------ RECORDS SHOWN
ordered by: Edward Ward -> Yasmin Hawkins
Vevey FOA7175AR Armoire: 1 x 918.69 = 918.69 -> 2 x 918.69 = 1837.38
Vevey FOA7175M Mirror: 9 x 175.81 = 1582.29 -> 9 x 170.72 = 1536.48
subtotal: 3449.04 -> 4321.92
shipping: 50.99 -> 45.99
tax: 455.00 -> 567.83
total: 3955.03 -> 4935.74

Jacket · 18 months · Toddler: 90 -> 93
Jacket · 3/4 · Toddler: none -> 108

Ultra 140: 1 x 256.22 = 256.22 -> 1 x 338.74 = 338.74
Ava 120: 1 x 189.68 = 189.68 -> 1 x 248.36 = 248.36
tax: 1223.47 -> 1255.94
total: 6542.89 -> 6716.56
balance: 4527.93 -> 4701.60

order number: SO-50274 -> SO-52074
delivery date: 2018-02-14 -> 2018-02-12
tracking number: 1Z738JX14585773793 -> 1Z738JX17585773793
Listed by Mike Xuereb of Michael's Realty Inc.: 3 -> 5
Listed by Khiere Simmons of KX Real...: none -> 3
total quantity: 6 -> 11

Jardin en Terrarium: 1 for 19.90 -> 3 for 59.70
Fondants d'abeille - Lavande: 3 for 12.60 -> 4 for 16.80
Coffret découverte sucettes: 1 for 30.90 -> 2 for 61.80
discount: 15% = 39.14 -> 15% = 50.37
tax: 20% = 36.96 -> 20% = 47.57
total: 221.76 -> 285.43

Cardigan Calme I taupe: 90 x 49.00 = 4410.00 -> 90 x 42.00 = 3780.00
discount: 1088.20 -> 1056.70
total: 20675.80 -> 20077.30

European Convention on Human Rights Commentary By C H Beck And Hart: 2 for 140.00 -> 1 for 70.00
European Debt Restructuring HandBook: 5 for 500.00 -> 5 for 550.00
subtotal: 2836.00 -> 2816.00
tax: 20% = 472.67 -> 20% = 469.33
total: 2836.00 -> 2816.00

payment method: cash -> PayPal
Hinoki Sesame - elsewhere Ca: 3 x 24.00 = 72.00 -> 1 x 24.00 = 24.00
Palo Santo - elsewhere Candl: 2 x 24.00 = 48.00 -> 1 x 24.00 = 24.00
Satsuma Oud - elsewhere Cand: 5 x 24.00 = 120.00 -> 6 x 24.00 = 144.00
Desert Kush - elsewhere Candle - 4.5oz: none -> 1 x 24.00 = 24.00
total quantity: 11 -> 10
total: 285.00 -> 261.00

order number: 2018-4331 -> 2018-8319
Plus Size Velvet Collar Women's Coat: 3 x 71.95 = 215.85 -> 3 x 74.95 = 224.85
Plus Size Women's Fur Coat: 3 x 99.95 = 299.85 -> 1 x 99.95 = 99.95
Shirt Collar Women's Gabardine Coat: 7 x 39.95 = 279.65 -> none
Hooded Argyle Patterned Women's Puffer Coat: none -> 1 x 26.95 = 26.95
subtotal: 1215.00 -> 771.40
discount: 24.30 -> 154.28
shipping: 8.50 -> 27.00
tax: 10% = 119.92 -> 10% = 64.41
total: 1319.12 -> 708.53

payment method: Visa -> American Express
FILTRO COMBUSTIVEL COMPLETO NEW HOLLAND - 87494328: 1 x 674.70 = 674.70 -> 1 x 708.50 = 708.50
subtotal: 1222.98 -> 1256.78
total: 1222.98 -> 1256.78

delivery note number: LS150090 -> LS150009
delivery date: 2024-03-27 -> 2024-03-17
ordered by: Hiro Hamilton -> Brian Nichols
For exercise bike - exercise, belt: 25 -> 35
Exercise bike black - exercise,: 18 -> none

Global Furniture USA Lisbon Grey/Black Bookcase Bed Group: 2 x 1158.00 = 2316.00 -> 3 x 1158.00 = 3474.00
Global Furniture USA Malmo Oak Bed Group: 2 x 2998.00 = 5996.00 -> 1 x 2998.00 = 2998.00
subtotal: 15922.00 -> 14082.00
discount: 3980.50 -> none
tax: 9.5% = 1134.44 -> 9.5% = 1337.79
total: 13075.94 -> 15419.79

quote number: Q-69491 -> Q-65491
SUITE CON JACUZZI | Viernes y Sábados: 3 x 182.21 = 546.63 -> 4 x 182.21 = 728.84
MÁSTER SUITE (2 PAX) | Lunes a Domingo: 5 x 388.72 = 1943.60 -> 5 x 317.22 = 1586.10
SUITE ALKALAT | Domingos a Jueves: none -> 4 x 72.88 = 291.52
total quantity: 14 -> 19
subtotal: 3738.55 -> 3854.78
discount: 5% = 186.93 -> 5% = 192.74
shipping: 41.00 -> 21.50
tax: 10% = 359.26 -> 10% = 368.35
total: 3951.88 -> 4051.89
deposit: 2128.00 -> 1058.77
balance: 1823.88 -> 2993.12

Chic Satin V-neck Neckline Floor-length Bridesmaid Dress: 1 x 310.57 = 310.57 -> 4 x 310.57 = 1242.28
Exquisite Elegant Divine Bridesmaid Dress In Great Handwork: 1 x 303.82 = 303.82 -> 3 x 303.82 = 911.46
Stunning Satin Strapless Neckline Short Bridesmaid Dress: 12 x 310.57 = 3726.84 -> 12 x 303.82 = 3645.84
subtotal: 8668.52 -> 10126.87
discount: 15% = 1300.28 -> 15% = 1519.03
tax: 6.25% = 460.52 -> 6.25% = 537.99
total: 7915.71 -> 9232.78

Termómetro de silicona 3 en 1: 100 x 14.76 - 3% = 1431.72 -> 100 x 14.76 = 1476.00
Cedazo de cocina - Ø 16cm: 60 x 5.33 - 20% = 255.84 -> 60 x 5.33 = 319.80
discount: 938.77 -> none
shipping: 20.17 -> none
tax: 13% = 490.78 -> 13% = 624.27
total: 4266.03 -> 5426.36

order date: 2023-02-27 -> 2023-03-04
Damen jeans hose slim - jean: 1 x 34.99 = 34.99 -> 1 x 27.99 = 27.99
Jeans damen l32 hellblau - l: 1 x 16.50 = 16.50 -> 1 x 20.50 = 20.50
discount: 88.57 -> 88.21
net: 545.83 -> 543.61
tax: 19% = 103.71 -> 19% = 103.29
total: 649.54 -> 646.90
------------
**WORK ORDER**
Copy out the records above without altering anything.

**WRITTEN ANSWER**
ordered by: Edward Ward -> Yasmin Hawkins
Vevey FOA7175AR Armoire: 1 x 918.69 = 918.69 -> 2 x 918.69 = 1837.38
Vevey FOA7175M Mirror: 9 x 175.81 = 1582.29 -> 9 x 170.72 = 1536.48
subtotal: 3449.04 -> 4321.92
shipping: 50.99 -> 45.99
tax: 455.00 -> 567.83
total: 3955.03 -> 4935.74

Jacket · 18 months · Toddler: 90 -> 93
Jacket · 3/4 · Toddler: none -> 108

Ultra 140: 1 x 256.22 = 256.22 -> 1 x 338.74 = 338.74
Ava 120: 1 x 189.68 = 189.68 -> 1 x 248.36 = 248.36
tax: 1223.47 -> 1255.94
total: 6542.89 -> 6716.56
balance: 4527.93 -> 4701.60

order number: SO-50274 -> SO-52074
delivery date: 2018-02-14 -> 2018-02-12
tracking number: 1Z738JX14585773793 -> 1Z738JX17585773793
Listed by Mike Xuereb of Michael's Realty Inc.: 3 -> 5
Listed by Khiere Simmons of KX Real...: none -> 3
total quantity: 6 -> 11

Jardin en Terrarium: 1 for 19.90 -> 3 for 59.70
Fondants d'abeille - Lavande: 3 for 12.60 -> 4 for 16.80
Coffret découverte sucettes: 1 for 30.90 -> 2 for 61.80
discount: 15% = 39.14 -> 15% = 50.37
tax: 20% = 36.96 -> 20% = 47.57
total: 221.76 -> 285.43

Cardigan Calme I taupe: 90 x 49.00 = 4410.00 -> 90 x 42.00 = 3780.00
discount: 1088.20 -> 1056.70
total: 20675.80 -> 20077.30

European Convention on Human Rights Commentary By C H Beck And Hart: 2 for 140.00 -> 1 for 70.00
European Debt Restructuring HandBook: 5 for 500.00 -> 5 for 550.00
subtotal: 2836.00 -> 2816.00
tax: 20% = 472.67 -> 20% = 469.33
total: 2836.00 -> 2816.00

payment method: cash -> PayPal
Hinoki Sesame - elsewhere Ca: 3 x 24.00 = 72.00 -> 1 x 24.00 = 24.00
Palo Santo - elsewhere Candl: 2 x 24.00 = 48.00 -> 1 x 24.00 = 24.00
Satsuma Oud - elsewhere Cand: 5 x 24.00 = 120.00 -> 6 x 24.00 = 144.00
Desert Kush - elsewhere Candle - 4.5oz: none -> 1 x 24.00 = 24.00
total quantity: 11 -> 10
total: 285.00 -> 261.00

order number: 2018-4331 -> 2018-8319
Plus Size Velvet Collar Women's Coat: 3 x 71.95 = 215.85 -> 3 x 74.95 = 224.85
Plus Size Women's Fur Coat: 3 x 99.95 = 299.85 -> 1 x 99.95 = 99.95
Shirt Collar Women's Gabardine Coat: 7 x 39.95 = 279.65 -> none
Hooded Argyle Patterned Women's Puffer Coat: none -> 1 x 26.95 = 26.95
subtotal: 1215.00 -> 771.40
discount: 24.30 -> 154.28
shipping: 8.50 -> 27.00
tax: 10% = 119.92 -> 10% = 64.41
total: 1319.12 -> 708.53

payment method: Visa -> American Express
FILTRO COMBUSTIVEL COMPLETO NEW HOLLAND - 87494328: 1 x 674.70 = 674.70 -> 1 x 708.50 = 708.50
subtotal: 1222.98 -> 1256.78
total: 1222.98 -> 1256.78

delivery note number: LS150090 -> LS150009
delivery date: 2024-03-27 -> 2024-03-17
ordered by: Hiro Hamilton -> Brian Nichols
For exercise bike - exercise, belt: 25 -> 35
Exercise bike black - exercise,: 18 -> none

Global Furniture USA Lisbon Grey/Black Bookcase Bed Group: 2 x 1158.00 = 2316.00 -> 3 x 1158.00 = 3474.00
Global Furniture USA Malmo Oak Bed Group: 2 x 2998.00 = 5996.00 -> 1 x 2998.00 = 2998.00
subtotal: 15922.00 -> 14082.00
discount: 3980.50 -> none
tax: 9.5% = 1134.44 -> 9.5% = 1337.79
total: 13075.94 -> 15419.79

quote number: Q-69491 -> Q-65491
SUITE CON JACUZZI | Viernes y Sábados: 3 x 182.21 = 546.63 -> 4 x 182.21 = 728.84
MÁSTER SUITE (2 PAX) | Lunes a Domingo: 5 x 388.72 = 1943.60 -> 5 x 317.22 = 1586.10
SUITE ALKALAT | Domingos a Jueves: none -> 4 x 72.88 = 291.52
total quantity: 14 -> 19
subtotal: 3738.55 -> 3854.78
discount: 5% = 186.93 -> 5% = 192.74
shipping: 41.00 -> 21.50
tax: 10% = 359.26 -> 10% = 368.35
total: 3951.88 -> 4051.89
deposit: 2128.00 -> 1058.77
balance: 1823.88 -> 2993.12

Chic Satin V-neck Neckline Floor-length Bridesmaid Dress: 1 x 310.57 = 310.57 -> 4 x 310.57 = 1242.28
Exquisite Elegant Divine Bridesmaid Dress In Great Handwork: 1 x 303.82 = 303.82 -> 3 x 303.82 = 911.46
Stunning Satin Strapless Neckline Short Bridesmaid Dress: 12 x 310.57 = 3726.84 -> 12 x 303.82 = 3645.84
subtotal: 8668.52 -> 10126.87
discount: 15% = 1300.28 -> 15% = 1519.03
tax: 6.25% = 460.52 -> 6.25% = 537.99
total: 7915.71 -> 9232.78

Termómetro de silicona 3 en 1: 100 x 14.76 - 3% = 1431.72 -> 100 x 14.76 = 1476.00
Cedazo de cocina - Ø 16cm: 60 x 5.33 - 20% = 255.84 -> 60 x 5.33 = 319.80
discount: 938.77 -> none
shipping: 20.17 -> none
tax: 13% = 490.78 -> 13% = 624.27
total: 4266.03 -> 5426.36

order date: 2023-02-27 -> 2023-03-04
Damen jeans hose slim - jean: 1 x 34.99 = 34.99 -> 1 x 27.99 = 27.99
Jeans damen l32 hellblau - l: 1 x 16.50 = 16.50 -> 1 x 20.50 = 20.50
discount: 88.57 -> 88.21
net: 545.83 -> 543.61
tax: 19% = 103.71 -> 19% = 103.29
total: 649.54 -> 646.90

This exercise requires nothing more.